The cheese pizza, topped with mozzarella, oregano and fresh basil. Miranda Glasser

New restaurant serves ‘Boston Italian-style’ pizzas

In the mood for a lok lak pizza? How about a post-Christmas turkey sub? These are just two of the recent specials at Belmiro’s, the popular new pizza joint near the Old Market.

Specialising in generous portions, ever-changing specials and “a slice of home, away from home”’ (if home is the US east coast) Belmiro’s Pizza and Subs has been pulling in the punters, all hungry for a carb-load of hearty Italian-American fare.

Owner Belmiro ‘Tyler’ Jose Barros moved to Siem Reap six months ago after 24 years working in finance, the last 10 of which were spent in Hong Kong. Having become involved with NGO Honour Village Cambodia – Barros is non-executive director and helped raise 50 per cent of the group’s funding through various fundraisers in Hong Kong over the years – he decided to make Temple Town his home.

Owner Belmiro 'Tyler' Jose Barros outside his pizzeria.
Owner Belmiro 'Tyler' Jose Barros outside his pizzeria. Miranda Glasser

Belmiro’s is in a former Khmer restaurant next to Boulangerie, and Barros has retro-fitted it out with brick walls, a sleek wooden counter and a cosy red bar. The kitchen equipment is custom made and pizzas are hand stretched.
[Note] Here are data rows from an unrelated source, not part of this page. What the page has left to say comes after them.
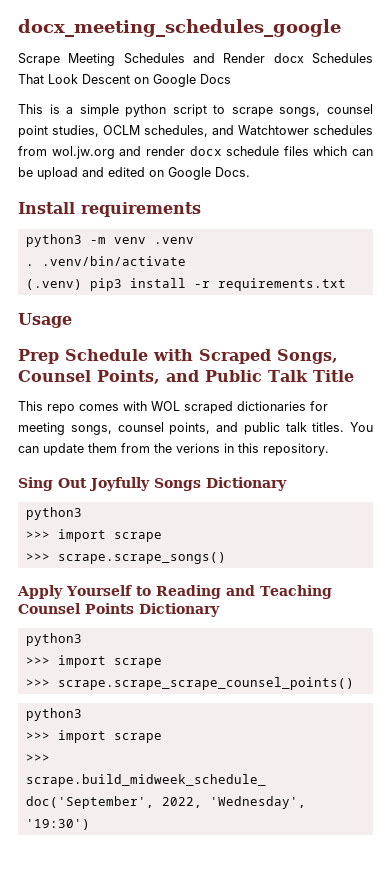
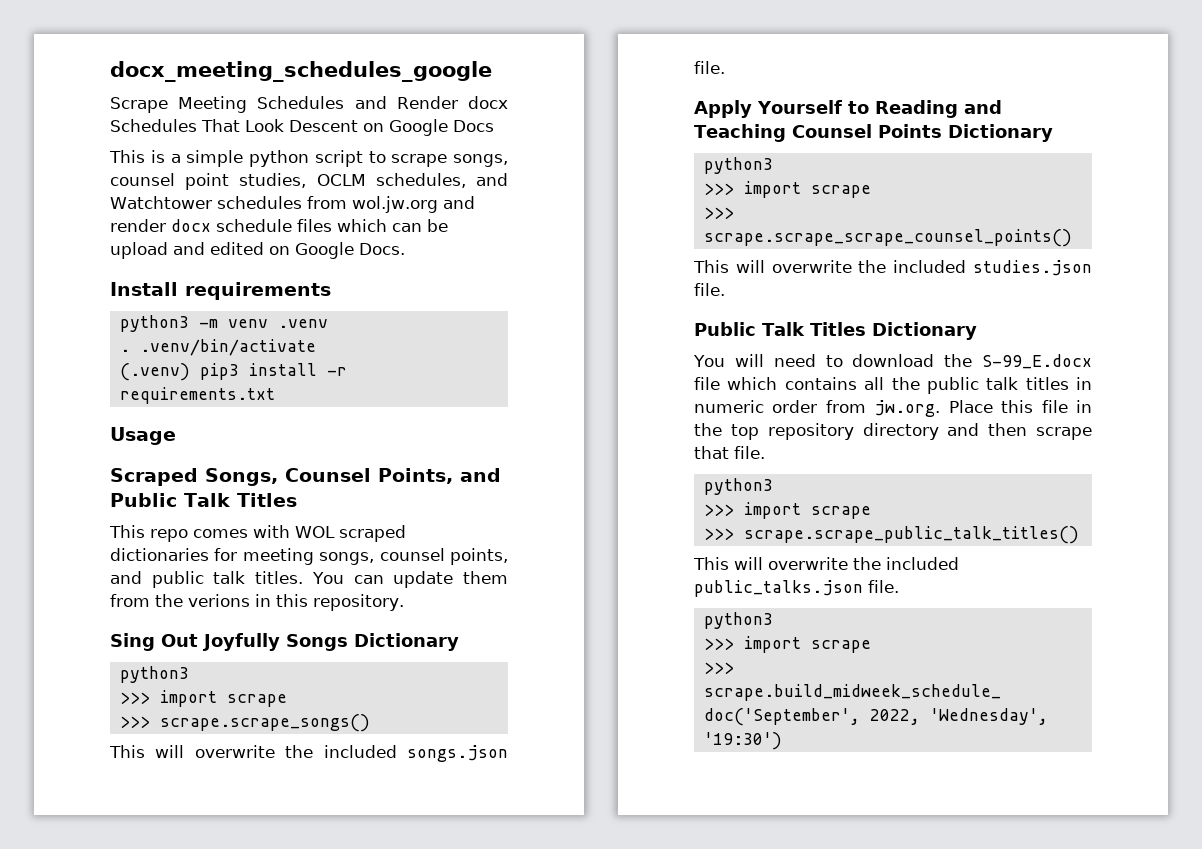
[18,349,193,364] Prep Schedule with -> (176, 436) none
[312,370,354,382] Title -> [236,493,297,507] Titles
(226, 558) none -> [109,745,508,762] [694,61,725,74] // This will overwrite the included songs.json file.
(354, 683) none -> [693,260,1092,276] [694,283,725,296] [694,322,977,340] [693,354,1092,369] [694,377,1092,394] [694,400,1092,417] [694,423,1092,440] [694,446,765,459] [703,478,773,495] [703,502,871,519] [703,526,1079,544] [693,557,959,570] [694,580,899,597] // This will overwrite the included studies.json file. // Public Talk Titles Dictionary // You will need to download the S-99_E.docx file which contains all the public talk titles in numeric order from jw.org. Place this file in the top repository directory and then scrape that file. // python3 // >>> import scrape // >>> scrape.scrape_public_talk_titles() // This will overwrite the included public_talks.json file.

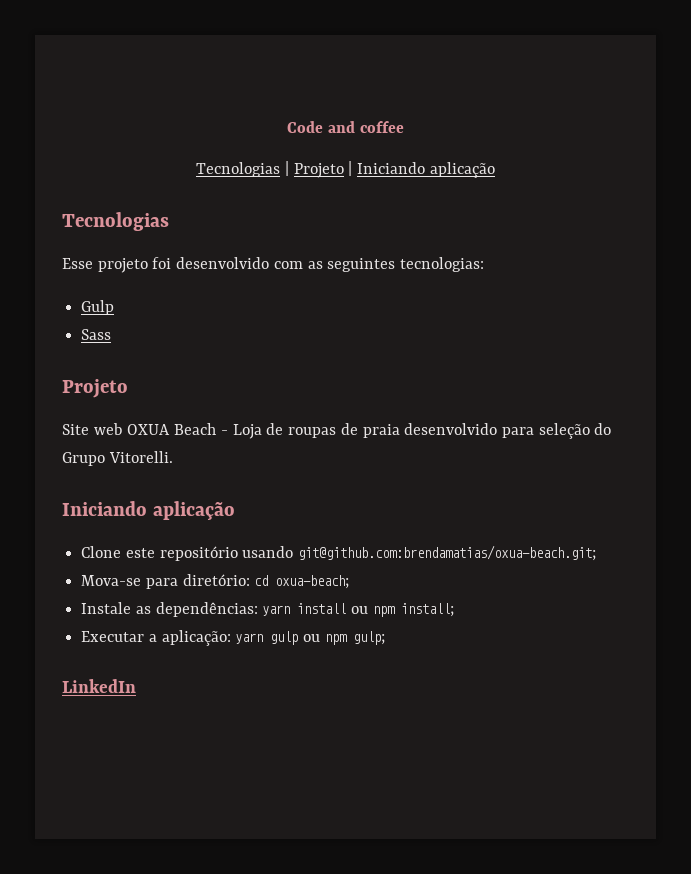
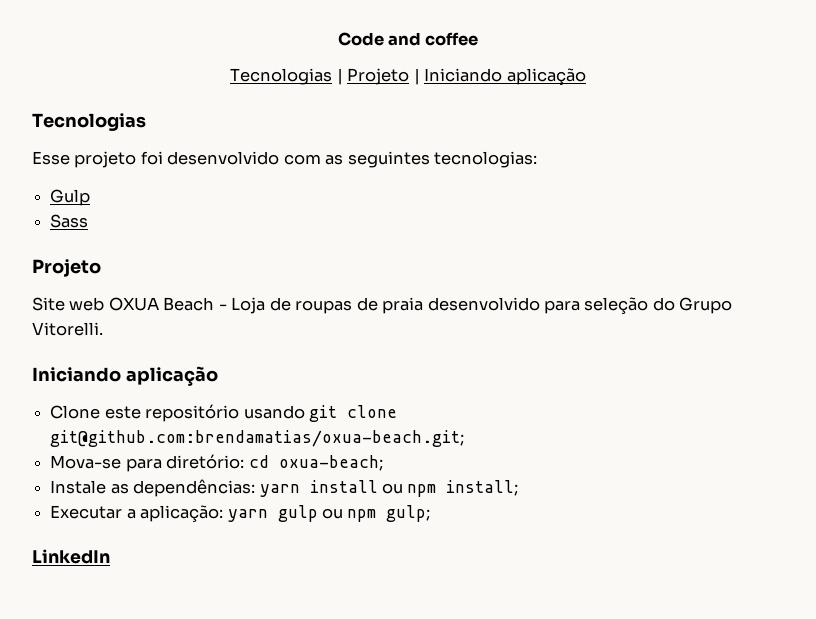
(294, 552) none -> [308,405,397,422] git clone

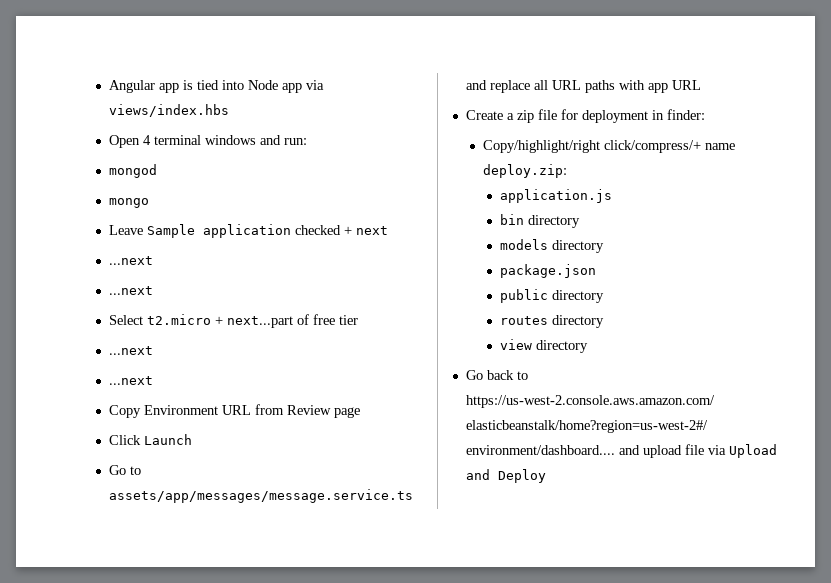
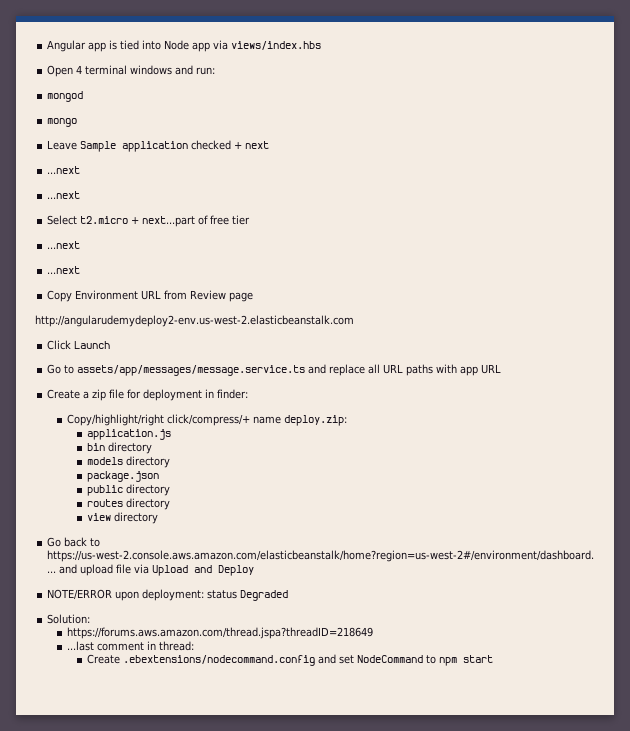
(360, 412) none -> [35,315,354,327] // http://angularudemydeploy2-env.us-west-2.elasticbeanstalk.com
(546, 476) none -> [47,589,289,601] [47,614,91,624] [66,627,373,639] [66,641,194,651] [86,654,493,666] // NOTE/ERROR upon deployment: status Degraded // Solution: // https://forums.aws.amazon.com/thread.jspa?threadID=218649 // ...last comment in thread: // Create .ebextensions/nodecommand.config and set NodeCommand to npm start

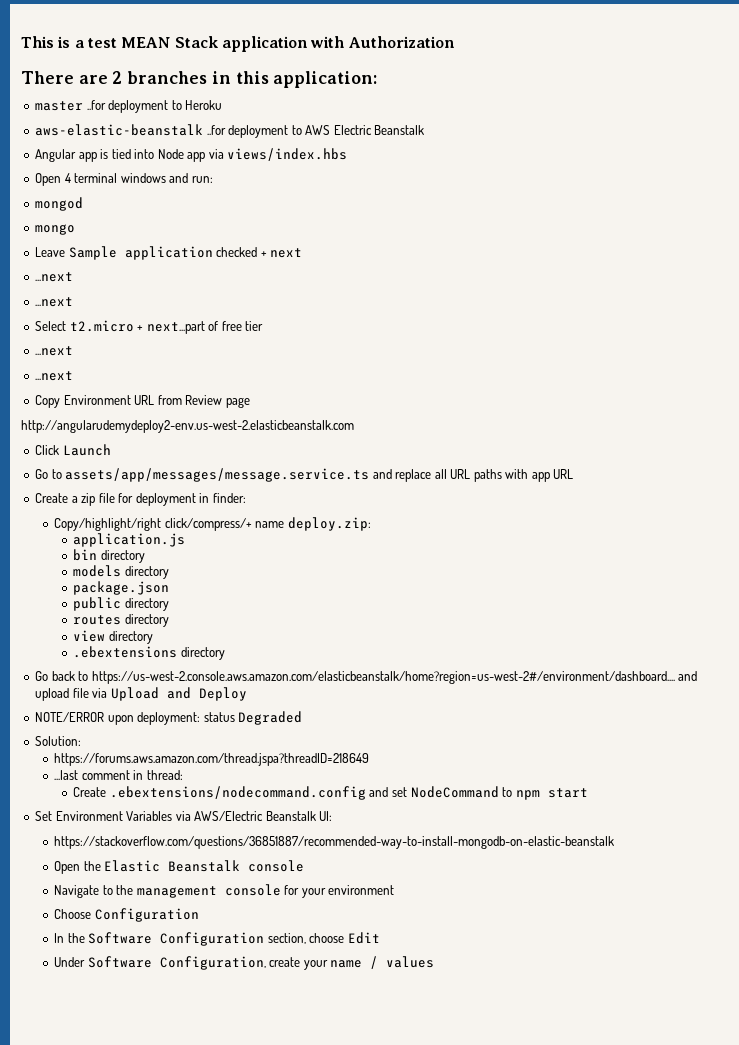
(47, 46) none -> [21,36,455,52] [21,71,378,88] [35,100,223,113] [35,124,425,138] This is a test MEAN Stack application with Authorization // There are 2 branches in this application: // master ..for deployment to Heroku // aws-elastic-beanstalk ..for deployment to AWS Electric Beanstalk //
(158, 518) none -> [73,646,225,660] // .ebextensions directory
(493, 659) none -> [35,811,333,821] [54,836,615,849] [54,860,305,874] [54,884,395,898] [54,908,199,922] [54,932,380,946] [54,956,435,970] // Set Environment Variables via AWS/Electric Beanstalk UI: // https://stackoverflow.com/questions/36851887/recommended-way-to-install-mongodb-on-elastic-beanstalk // Open the Elastic Beanstalk console // Navigate to the management console for your environment // Choose Configuration // In the Software Configuration section, choose Edit // Under Software Configuration, create your name / values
“A lot of restaurants in town offer everything under the sun: all-day breakfast, Khmer food, pasta,” he says, “so here we just specialise in pizzas and subs and try to keep it fresh with weekly specials.

“As a big fella, this is almost the same menu I grew up with in New England. Boston’s such a big college town so this is really good budget food. One thing I pride myself on is we make the dough and tomato sauce from scratch every day.”

The meat-heavy menu features dishes like pepperoni pizza, meat lovers pizza and the steak bomb – a sub sandwich containing American striploin steak and provolone cheese.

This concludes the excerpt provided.